10 minute read

If you’re interested in learning new languages, it’s important to be able to speak with a good accent, to understand speeches or discussions, read books but also to have enough vocabulary.
My English is not as fluent as it used to be, but i’ve decided to work on it. So the question : is how many words in a foreign language you need to know ? Well, the CEFR English levels can provide the beginning of an answer :

Levels Description Nb words %
A1 Beginner 0-2000 >80%
A2 Elementary 2000-2750  
B1 Intermediate 2750–3250 95%
B2 Upper-Intermediate 3250–3750  
C1 Advanced 3750–4500  
C2 Proficiency 4500–5000 98%

CEFR English levels are used by all modern English language books and English language schools. It is recommended to use CEFR levels in job resumes (curriculum vitae, CV, Europass CV) and other English level references.

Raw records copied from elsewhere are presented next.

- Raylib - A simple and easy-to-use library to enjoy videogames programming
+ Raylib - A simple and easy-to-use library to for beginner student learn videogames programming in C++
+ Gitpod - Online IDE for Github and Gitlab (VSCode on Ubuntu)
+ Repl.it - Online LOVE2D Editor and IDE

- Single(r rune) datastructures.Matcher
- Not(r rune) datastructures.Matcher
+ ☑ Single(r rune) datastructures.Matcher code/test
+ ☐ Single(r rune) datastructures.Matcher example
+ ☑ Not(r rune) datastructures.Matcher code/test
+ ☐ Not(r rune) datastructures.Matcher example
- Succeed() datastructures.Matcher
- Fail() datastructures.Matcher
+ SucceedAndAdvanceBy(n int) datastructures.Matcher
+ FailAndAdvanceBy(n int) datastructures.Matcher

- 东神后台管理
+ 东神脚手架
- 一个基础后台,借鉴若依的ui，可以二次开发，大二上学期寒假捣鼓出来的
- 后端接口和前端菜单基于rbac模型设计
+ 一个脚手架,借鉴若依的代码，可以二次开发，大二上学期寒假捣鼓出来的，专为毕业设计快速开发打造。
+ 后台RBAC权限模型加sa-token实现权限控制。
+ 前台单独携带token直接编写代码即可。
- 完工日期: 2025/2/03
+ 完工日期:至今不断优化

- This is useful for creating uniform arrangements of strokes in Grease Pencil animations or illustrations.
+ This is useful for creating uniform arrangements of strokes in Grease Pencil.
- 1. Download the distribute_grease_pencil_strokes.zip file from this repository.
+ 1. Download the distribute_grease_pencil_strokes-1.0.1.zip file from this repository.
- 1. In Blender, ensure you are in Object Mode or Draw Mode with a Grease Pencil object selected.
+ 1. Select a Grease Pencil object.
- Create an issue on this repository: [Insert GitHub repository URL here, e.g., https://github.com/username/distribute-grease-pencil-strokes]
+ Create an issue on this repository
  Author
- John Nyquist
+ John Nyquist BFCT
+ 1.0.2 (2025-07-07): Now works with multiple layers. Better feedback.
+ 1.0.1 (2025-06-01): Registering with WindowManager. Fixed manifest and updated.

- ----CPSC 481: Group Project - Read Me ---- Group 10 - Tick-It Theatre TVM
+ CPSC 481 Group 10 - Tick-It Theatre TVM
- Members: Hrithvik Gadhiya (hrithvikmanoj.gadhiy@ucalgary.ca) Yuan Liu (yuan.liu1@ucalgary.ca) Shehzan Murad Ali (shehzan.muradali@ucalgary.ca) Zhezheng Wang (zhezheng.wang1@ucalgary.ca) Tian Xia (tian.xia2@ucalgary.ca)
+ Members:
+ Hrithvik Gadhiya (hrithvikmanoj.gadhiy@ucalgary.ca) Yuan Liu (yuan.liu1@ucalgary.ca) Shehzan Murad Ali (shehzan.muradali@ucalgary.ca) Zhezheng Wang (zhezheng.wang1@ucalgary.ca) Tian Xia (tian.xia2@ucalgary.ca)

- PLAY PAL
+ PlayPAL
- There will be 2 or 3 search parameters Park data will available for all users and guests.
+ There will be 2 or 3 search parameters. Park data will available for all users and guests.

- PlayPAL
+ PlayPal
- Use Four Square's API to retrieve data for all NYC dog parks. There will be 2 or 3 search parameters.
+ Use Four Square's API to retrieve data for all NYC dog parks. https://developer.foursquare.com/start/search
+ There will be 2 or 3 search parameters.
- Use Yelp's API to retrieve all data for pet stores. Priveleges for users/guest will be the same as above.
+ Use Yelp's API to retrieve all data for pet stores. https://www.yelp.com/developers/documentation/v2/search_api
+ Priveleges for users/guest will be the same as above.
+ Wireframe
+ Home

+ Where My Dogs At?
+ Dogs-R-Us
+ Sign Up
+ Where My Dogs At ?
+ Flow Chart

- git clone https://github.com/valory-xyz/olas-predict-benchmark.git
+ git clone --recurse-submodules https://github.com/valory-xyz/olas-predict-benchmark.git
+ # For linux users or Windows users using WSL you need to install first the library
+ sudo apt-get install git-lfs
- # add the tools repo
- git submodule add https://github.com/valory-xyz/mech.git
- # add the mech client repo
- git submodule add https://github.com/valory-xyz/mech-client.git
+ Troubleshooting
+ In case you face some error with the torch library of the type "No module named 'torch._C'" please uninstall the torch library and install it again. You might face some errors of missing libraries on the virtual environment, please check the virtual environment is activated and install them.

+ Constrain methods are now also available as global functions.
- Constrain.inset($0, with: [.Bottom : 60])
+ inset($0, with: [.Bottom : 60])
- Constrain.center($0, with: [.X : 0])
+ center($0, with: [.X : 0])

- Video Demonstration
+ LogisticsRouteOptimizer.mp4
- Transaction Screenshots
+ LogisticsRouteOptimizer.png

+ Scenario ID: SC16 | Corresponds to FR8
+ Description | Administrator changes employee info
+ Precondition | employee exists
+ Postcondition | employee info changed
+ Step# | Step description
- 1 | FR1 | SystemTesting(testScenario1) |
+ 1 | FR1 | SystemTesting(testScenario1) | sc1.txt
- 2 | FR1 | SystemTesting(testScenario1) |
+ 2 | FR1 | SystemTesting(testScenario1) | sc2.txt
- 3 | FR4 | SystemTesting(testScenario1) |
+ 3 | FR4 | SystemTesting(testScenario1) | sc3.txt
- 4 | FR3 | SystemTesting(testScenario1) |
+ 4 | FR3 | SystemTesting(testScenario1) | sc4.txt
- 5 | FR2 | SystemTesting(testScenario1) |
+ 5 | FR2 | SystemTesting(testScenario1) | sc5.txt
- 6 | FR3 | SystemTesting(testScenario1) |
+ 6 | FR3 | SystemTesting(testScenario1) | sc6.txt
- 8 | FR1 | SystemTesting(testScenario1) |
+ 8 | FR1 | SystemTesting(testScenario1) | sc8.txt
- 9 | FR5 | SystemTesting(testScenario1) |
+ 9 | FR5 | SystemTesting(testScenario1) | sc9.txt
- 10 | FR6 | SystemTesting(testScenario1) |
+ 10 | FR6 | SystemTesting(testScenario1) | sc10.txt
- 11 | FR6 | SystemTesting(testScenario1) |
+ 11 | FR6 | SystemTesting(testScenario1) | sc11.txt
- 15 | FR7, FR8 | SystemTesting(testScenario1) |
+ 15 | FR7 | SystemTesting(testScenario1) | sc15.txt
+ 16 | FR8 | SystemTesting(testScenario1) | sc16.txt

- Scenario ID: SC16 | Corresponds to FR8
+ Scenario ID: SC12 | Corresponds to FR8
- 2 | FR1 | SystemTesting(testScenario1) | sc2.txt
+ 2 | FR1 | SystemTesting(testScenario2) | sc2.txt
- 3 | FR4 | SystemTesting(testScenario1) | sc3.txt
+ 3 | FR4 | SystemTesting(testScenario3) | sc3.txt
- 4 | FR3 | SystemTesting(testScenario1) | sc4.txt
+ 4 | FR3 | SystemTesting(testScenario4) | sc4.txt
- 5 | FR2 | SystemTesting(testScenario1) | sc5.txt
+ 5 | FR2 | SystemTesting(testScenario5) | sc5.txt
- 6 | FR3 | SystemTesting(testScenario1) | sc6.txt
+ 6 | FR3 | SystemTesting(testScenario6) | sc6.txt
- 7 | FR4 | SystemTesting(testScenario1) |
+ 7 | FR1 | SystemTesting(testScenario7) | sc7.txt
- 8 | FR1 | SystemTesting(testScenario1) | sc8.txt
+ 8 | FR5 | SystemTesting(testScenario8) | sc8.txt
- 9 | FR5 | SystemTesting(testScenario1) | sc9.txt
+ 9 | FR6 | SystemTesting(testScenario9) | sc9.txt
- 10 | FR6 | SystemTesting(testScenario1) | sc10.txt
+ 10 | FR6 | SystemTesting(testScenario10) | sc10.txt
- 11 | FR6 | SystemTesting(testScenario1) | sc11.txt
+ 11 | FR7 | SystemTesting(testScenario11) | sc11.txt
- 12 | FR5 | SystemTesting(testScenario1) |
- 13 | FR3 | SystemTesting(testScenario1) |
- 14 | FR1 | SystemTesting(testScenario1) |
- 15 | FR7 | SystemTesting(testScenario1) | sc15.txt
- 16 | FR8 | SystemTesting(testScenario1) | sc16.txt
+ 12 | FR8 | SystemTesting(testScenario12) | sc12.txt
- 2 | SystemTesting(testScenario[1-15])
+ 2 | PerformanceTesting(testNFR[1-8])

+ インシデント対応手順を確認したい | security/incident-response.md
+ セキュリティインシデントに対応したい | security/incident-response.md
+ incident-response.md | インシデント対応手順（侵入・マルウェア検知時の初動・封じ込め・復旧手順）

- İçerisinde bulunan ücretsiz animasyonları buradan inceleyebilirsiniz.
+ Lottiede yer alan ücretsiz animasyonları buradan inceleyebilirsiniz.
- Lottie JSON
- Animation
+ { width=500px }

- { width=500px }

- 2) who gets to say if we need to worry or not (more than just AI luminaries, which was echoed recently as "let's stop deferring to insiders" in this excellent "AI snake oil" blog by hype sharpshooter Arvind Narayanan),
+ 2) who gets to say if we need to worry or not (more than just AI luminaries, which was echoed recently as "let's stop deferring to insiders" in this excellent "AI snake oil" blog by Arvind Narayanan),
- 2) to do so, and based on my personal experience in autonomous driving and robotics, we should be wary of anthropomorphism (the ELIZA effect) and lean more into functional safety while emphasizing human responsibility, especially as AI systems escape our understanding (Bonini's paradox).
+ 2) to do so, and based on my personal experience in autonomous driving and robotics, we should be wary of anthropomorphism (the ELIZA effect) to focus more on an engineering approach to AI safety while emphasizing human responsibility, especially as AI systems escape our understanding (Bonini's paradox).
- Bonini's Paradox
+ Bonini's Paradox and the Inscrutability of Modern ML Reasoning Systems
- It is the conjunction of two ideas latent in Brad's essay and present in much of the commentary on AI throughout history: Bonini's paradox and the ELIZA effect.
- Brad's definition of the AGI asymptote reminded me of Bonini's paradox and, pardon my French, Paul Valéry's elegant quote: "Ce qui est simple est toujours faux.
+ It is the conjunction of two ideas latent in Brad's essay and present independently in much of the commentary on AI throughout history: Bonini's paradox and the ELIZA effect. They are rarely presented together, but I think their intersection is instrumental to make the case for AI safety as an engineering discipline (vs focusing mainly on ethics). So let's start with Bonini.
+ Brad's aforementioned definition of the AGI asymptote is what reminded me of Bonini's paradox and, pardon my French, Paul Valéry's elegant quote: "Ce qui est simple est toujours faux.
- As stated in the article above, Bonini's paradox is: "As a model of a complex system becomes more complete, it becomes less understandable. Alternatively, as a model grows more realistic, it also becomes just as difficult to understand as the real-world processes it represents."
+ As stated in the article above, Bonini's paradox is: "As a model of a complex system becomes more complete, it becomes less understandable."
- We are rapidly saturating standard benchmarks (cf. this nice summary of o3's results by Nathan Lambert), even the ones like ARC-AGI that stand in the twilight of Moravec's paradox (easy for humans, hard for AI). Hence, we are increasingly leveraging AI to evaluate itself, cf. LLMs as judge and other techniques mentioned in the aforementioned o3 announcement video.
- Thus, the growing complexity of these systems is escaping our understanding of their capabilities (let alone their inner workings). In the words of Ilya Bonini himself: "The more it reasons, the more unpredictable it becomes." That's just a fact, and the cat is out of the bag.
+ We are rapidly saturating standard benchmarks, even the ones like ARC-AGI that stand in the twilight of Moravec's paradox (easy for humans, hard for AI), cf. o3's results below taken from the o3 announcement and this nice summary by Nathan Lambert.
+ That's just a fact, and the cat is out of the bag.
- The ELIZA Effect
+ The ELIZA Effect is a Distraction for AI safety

An article from BBC.com intitled “How many words do you need to speak a language?” can bring other explanations on the table : “[…] it is incredibly difficult for a language learner to ever know as many words as a native speaker.
Typically native speakers know 15,000 to 20,000 word families - or lemmas - in their first language.

[…] So does someone who can hold a decent conversation in a second language know 15,000 to 20,000 words? Is this a realistic goal for our listener to aim for? Unlikely.

Prof Webb found that people who have been studying languages in a traditional setting - say French in Britain or English in Japan - often struggle to learn more than 2,000 to 3,000 words, even after years of study.

In fact, a study in Taiwan showed that after nine years of learning a foreign language half of the students failed to learn the most frequently-used 1,000 words.

And that is the key, the frequency with which the words you learn appear in day-to-day use in the language you’re learning.

You don’t need to know all of the words in a language […]

So which words should we learn? Prof Webb says the most effective way to be able to speak a language quickly is to pick the 800 to 1,000 lemmas which appear most frequently in a language, and learn those.

If you learn only 800 of the most frequently-used lemmas in English, you’ll be able to understand 75% of the language as it is spoken in normal life.

By searching the web for the most frequently used words, you can quickly arrive on the OxfordLearnersDictionaries.com webpage :

The Oxford 5000 is an expanded core word list for advanced learners of English. … the frequency of the words in the Oxford English Corpus, a database of over 2 billion words from different subject areas and contexts which covers British, American and world English.

… and it could be very interesting to scrape all those words, translate them, and put all of it in an anki deck to memorize all this good stuff !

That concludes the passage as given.